Fix Hive table migration for partitioned tables with no partition metadata, preventing empty partitioned tables from being incorrectly migrated as non-partitioned tables.

Root Cause

The previous logic used client.listPartitions(...).isEmpty() to decide whether to use the non-partitioned migration path. For a Hive table that defines partition keys but has no data, SHOW PARTITIONS returns empty, so the table was incorrectly treated as non-partitioned.

That path used BinaryRow.EMPTY_ROW, while the target Paimon table was still partitioned. When generating the bucket path, Paimon tried to read partition fields from the empty row, producing invalid partition values and eventually causing an HDFS Pathname too long error.
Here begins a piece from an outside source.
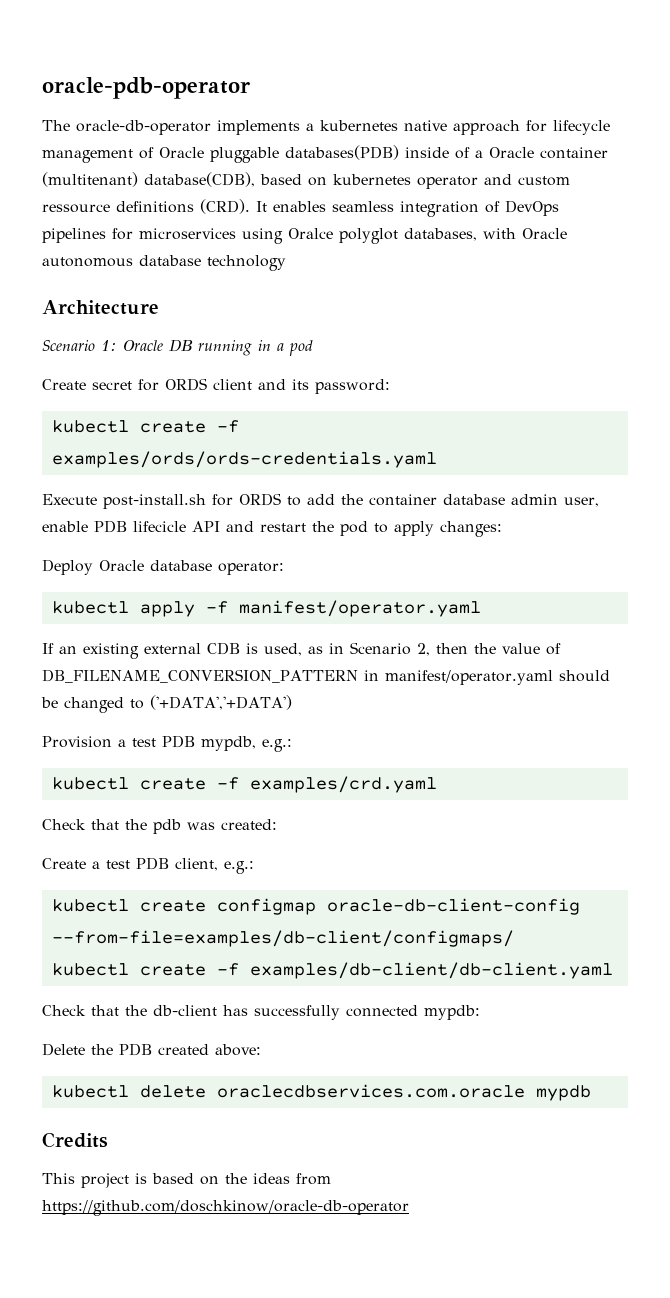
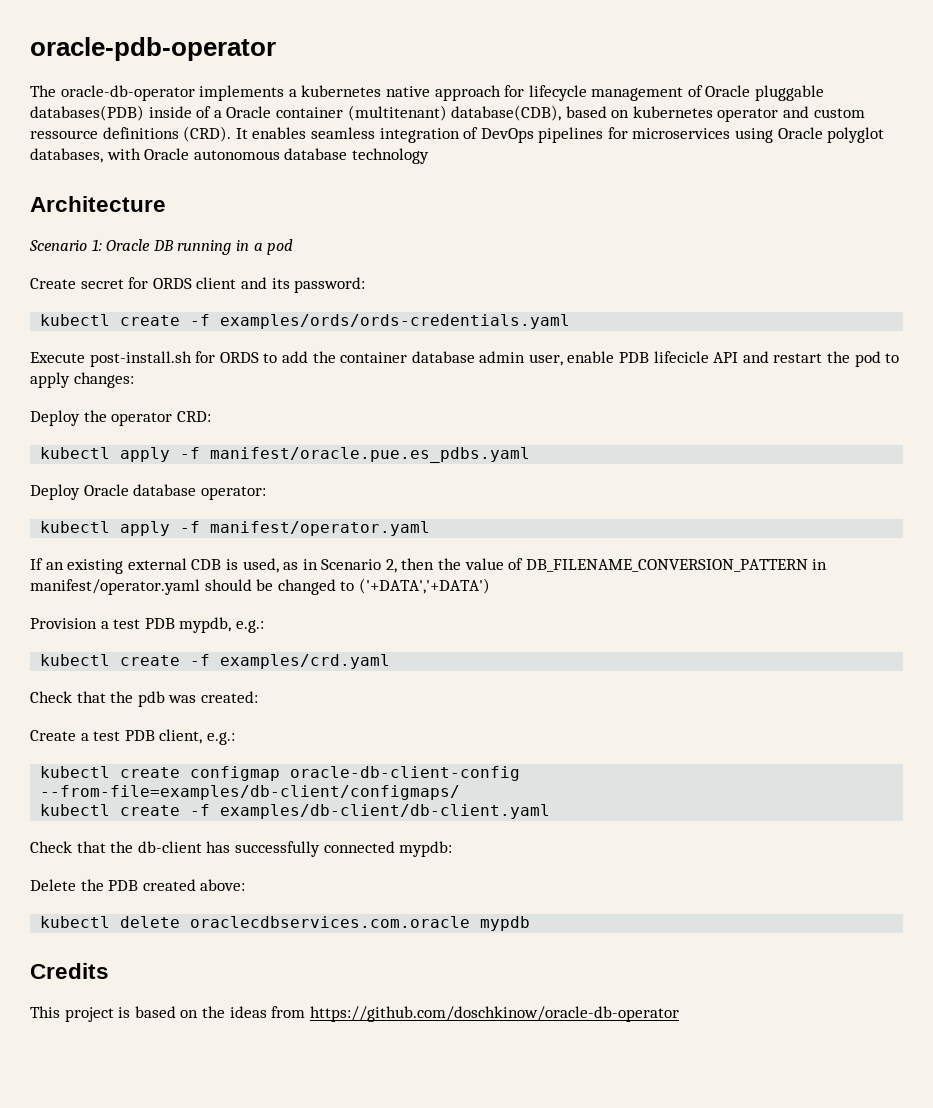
- It enables seamless integration of DevOps pipelines for microservices using Oralce polyglot databases, with Oracle autonomous database technology
+ It enables seamless integration of DevOps pipelines for microservices using Oracle polyglot databases, with Oracle autonomous database technology
+ Deploy the operator CRD:
+ kubectl apply -f manifest/oracle.pue.es_pdbs.yaml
Caused by: org.apache.hadoop.ipc.RemoteException(java.io.IOException): mkdirs: Pathname too long.  Limit 8000 characters, 1000 levels.
	at org.apache.hadoop.hdfs.server.namenode.NameNodeRpcServer.mkdirs(NameNodeRpcServer.java:1435)
	at org.apache.hadoop.hdfs.protocolPB.ClientNamenodeProtocolServerSideTranslatorPB.mkdirs(ClientNamenodeProtocolServerSideTranslatorPB.java:772)
	at org.apache.hadoop.hdfs.protocol.proto.ClientNamenodeProtocolProtos$ClientNamenodeProtocol$2.callBlockingMethod(ClientNamenodeProtocolProtos.java)
	at org.apache.hadoop.ipc.ProtobufRpcEngine2$Server$ProtoBufRpcInvoker.call(ProtobufRpcEngine2.java:641)
	at org.apache.hadoop.ipc.ProtobufRpcEngine2$Server$ProtoBufRpcInvoker.call(ProtobufRpcEngine2.java:609)
	at org.apache.hadoop.ipc.ProtobufRpcEngine2$Server$ProtoBufRpcInvoker.call(ProtobufRpcEngine2.java:593)
	at org.apache.hadoop.ipc.RPC$Server.call(RPC.java:1153)
	at org.apache.hadoop.ipc.Server$RpcCall.run(Server.java:1324)
	at org.apache.hadoop.ipc.Server$RpcCall.run(Server.java:1217)
	at java.base/java.security.AccessController.doPrivileged(AccessController.java:714)
	at java.base/javax.security.auth.Subject.doAs(Subject.java:525)
	at org.apache.hadoop.security.UserGroupInformation.doAs(UserGroupInformation.java:2031)
	at org.apache.hadoop.ipc.Server$Handler.run(Server.java:3610)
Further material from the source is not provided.